◆ Your instructions: The lines in the listing below are to be given again exactly, starting at the line holding "-> [114,143,242,157] RIGOLETTO" and ending at the line holding "(727, 338) none". Do not include pictures.

Segment Open

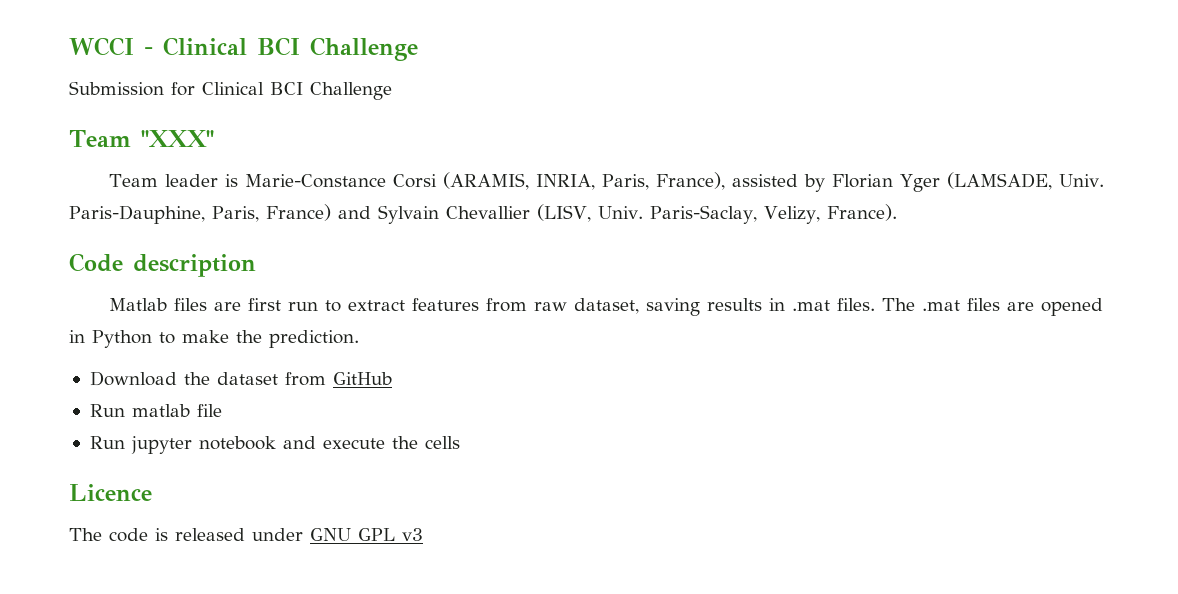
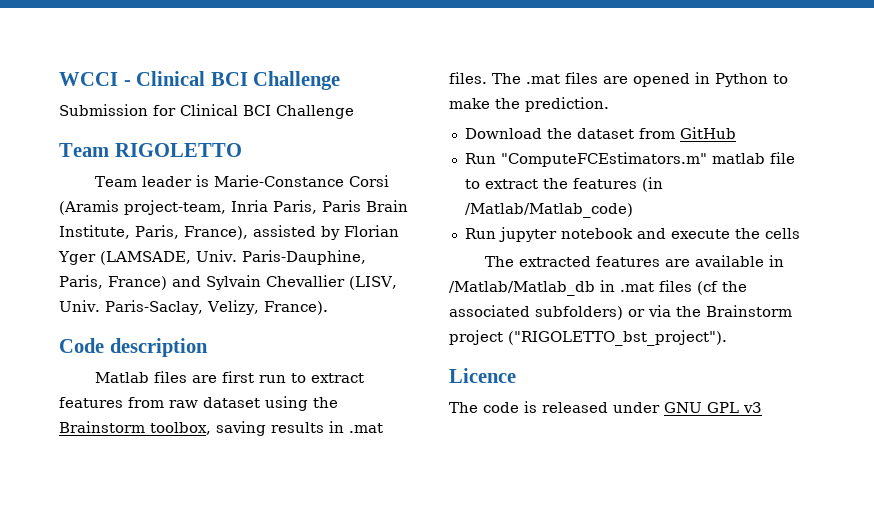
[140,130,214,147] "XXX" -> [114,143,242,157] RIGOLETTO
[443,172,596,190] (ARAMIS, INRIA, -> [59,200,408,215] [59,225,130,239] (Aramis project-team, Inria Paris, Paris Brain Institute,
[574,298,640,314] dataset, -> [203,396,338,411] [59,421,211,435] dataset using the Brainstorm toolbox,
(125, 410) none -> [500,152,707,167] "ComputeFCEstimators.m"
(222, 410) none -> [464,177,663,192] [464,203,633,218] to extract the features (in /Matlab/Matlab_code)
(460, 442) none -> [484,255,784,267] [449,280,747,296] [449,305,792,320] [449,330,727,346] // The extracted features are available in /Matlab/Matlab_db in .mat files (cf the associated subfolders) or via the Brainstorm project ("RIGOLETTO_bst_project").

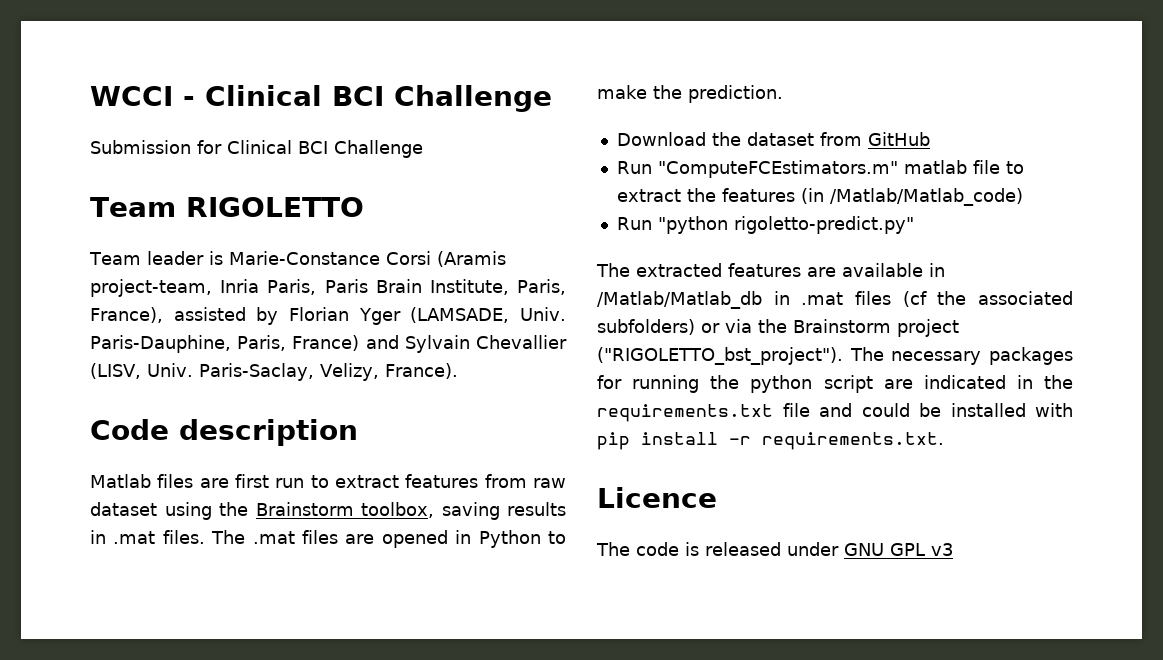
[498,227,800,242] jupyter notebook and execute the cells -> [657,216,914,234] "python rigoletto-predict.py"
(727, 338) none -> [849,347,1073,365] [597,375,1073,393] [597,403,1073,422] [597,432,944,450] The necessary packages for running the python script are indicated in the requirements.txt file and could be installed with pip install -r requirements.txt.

Segment Closed
Segment Open

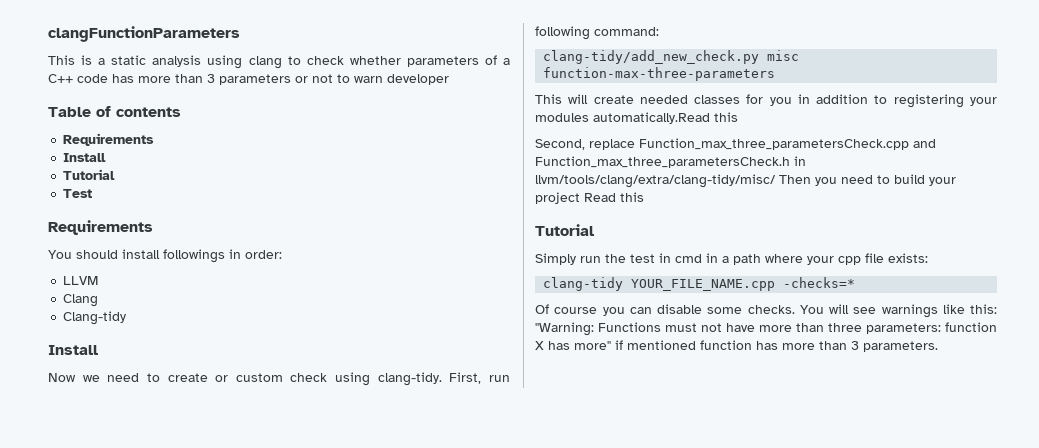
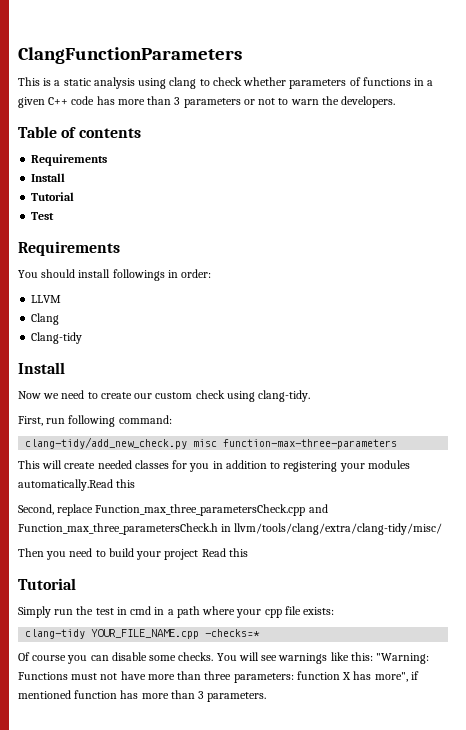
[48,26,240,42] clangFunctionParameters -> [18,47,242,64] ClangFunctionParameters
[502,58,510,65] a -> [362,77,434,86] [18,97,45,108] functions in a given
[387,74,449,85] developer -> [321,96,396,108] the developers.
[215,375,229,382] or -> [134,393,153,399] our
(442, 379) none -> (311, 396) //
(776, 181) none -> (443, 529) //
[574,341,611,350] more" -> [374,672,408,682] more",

Segment Closed

◆ Result for this exercise:
[140,130,214,147] "XXX" -> [114,143,242,157] RIGOLETTO
[443,172,596,190] (ARAMIS, INRIA, -> [59,200,408,215] [59,225,130,239] (Aramis project-team, Inria Paris, Paris Brain Institute,
[574,298,640,314] dataset, -> [203,396,338,411] [59,421,211,435] dataset using the Brainstorm toolbox,
(125, 410) none -> [500,152,707,167] "ComputeFCEstimators.m"
(222, 410) none -> [464,177,663,192] [464,203,633,218] to extract the features (in /Matlab/Matlab_code)
(460, 442) none -> [484,255,784,267] [449,280,747,296] [449,305,792,320] [449,330,727,346] // The extracted features are available in /Matlab/Matlab_db in .mat files (cf the associated subfolders) or via the Brainstorm project ("RIGOLETTO_bst_project").

[498,227,800,242] jupyter notebook and execute the cells -> [657,216,914,234] "python rigoletto-predict.py"
(727, 338) none -> [849,347,1073,365] [597,375,1073,393] [597,403,1073,422] [597,432,944,450] The necessary packages for running the python script are indicated in the requirements.txt file and could be installed with pip install -r requirements.txt.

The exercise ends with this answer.